Cryptographically strong random numbers

Peter Pearson pkpearson at nowhere.invalid
Fri Oct 16 13:26:04 EDT 2015


On Sat, 17 Oct 2015 03:25:03 +1100, Steven D'Aprano <steve at pearwood.info> wrote:
[snip]
> randbelow(end):
>     return a random integer in the half-open interval 0...end
>     (including 0, excluding end)
>
> randint(start, end):
>     return a random integer in the closed interval start...end
>     (including both start and end)
>
> randrange([start=0,] end [, step=1]):
>     return a random integer in the half-open range(start, stop, step)

Having done quite a bit of serious crypto implementation over the past
25 years, I don't recall ever wanting anything like randrange, and if
I *did* need it, I'd probably build it inline from randbelow rather than
force some hapless future code maintainer to look up the specs on randrange.

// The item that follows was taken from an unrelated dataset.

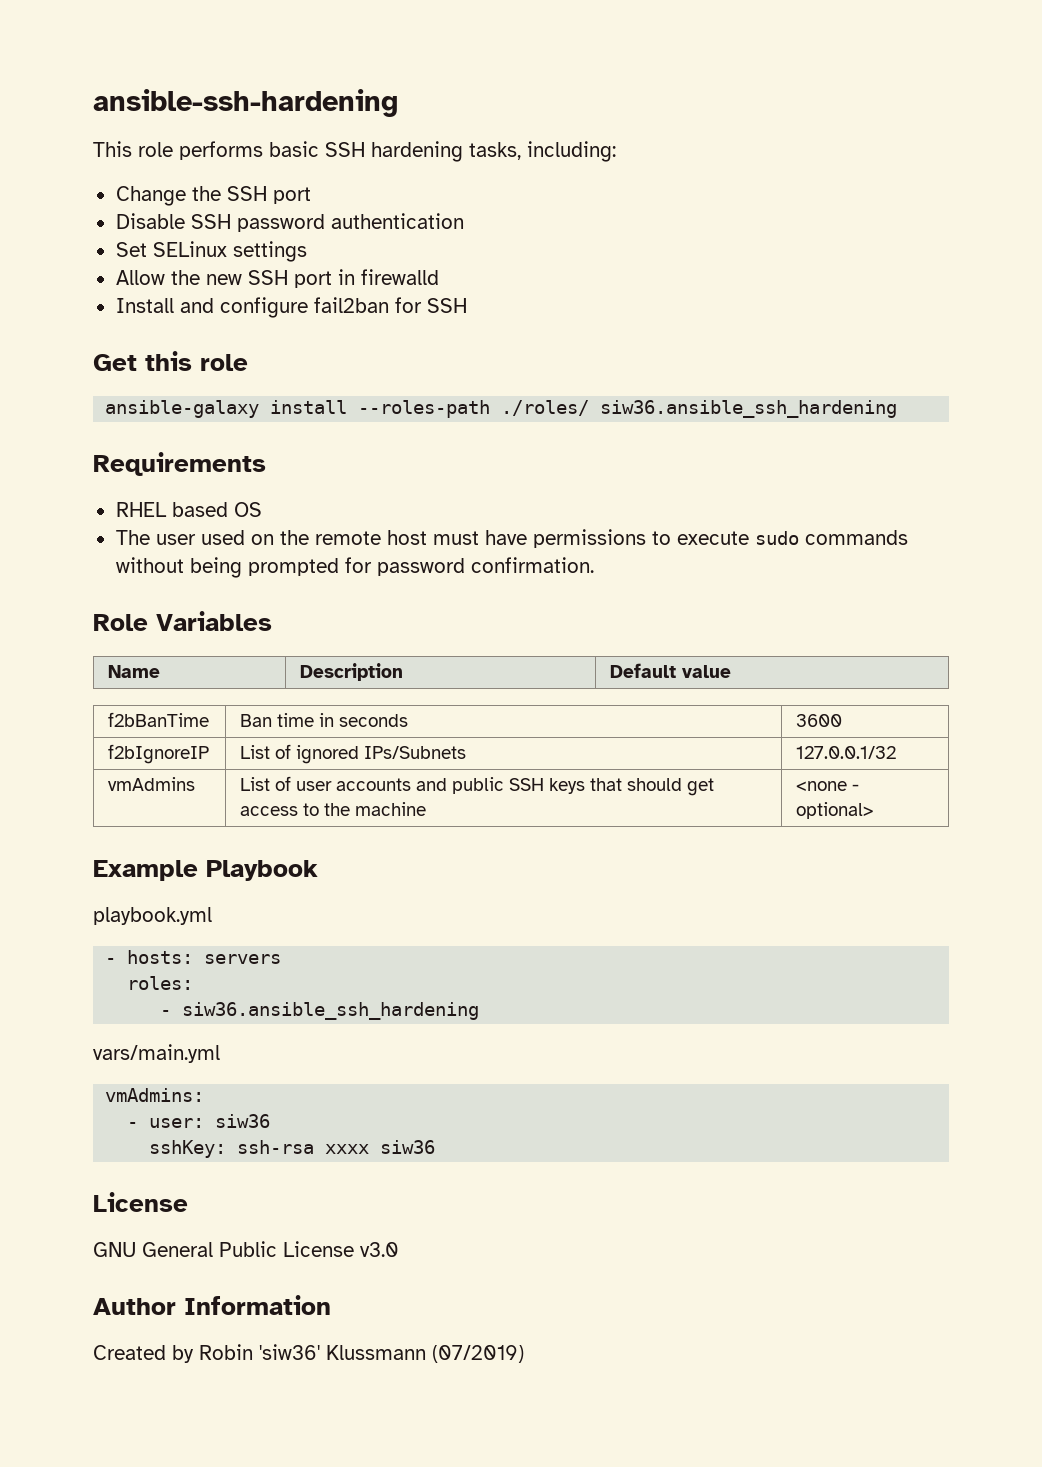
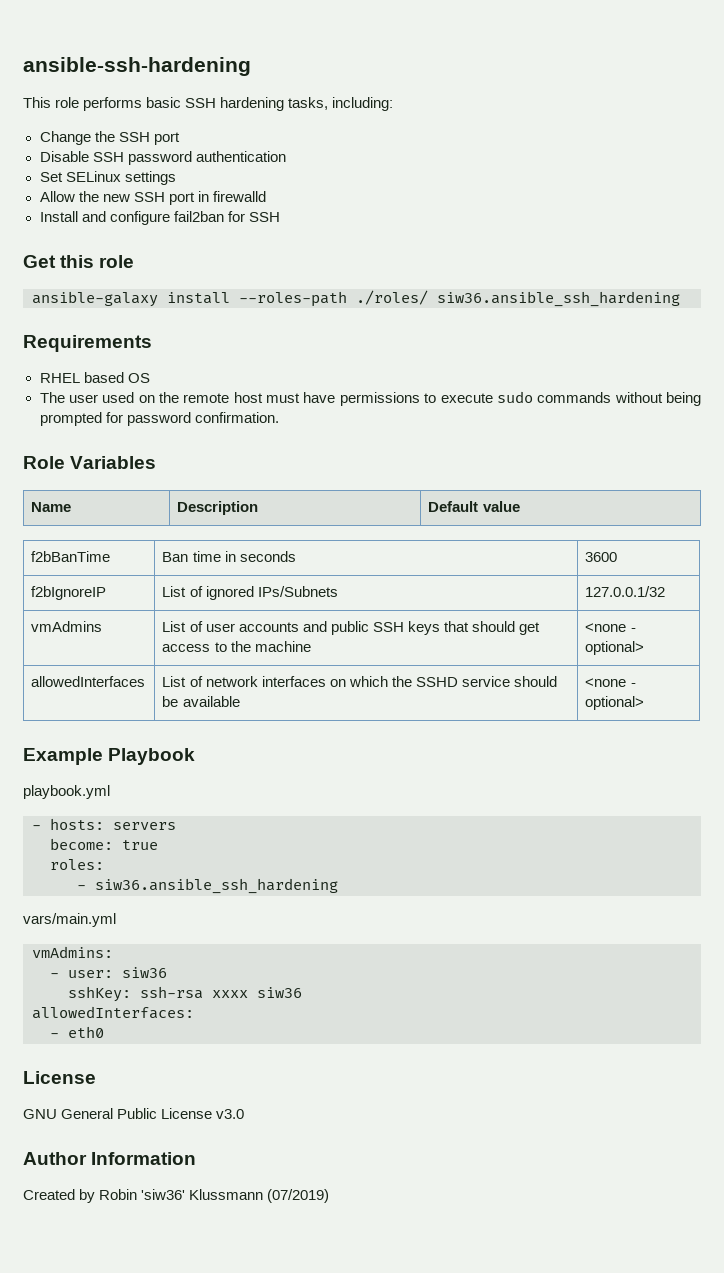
(875, 810) none -> [31,676,146,687] [162,676,557,687] [162,696,240,707] [585,678,636,687] [585,696,645,710] // allowedInterfaces | List of network interfaces on which the SSHD service should be available | <none - optional>
(282, 959) none -> [50,838,158,850] // become: true
(436, 1147) none -> [32,1006,194,1019] [50,1026,104,1038] // allowedInterfaces: // - eth0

My opinion, FWIW: I like randbelow, because in modern crypto one very
frequently works with integers in the range [0,M-1] for some large
modulus M, and there is a constant risk of asking for something in [0,M]
when one meant [0,M-1].  One can eliminate this risk, as randbelow does,
by building in the -1, which normally introduces a risk of making a
mistake that gives you [0,M-2], but the name "randbelow" seems like a
neat fix to that problem.

I can see the attraction of randint for programming languages that have
limited ranges of integers, since randint lets you specify the whole range
of positive integers without having to pass an argument that is outside
that range.  Take a moment to savor the joy of Python.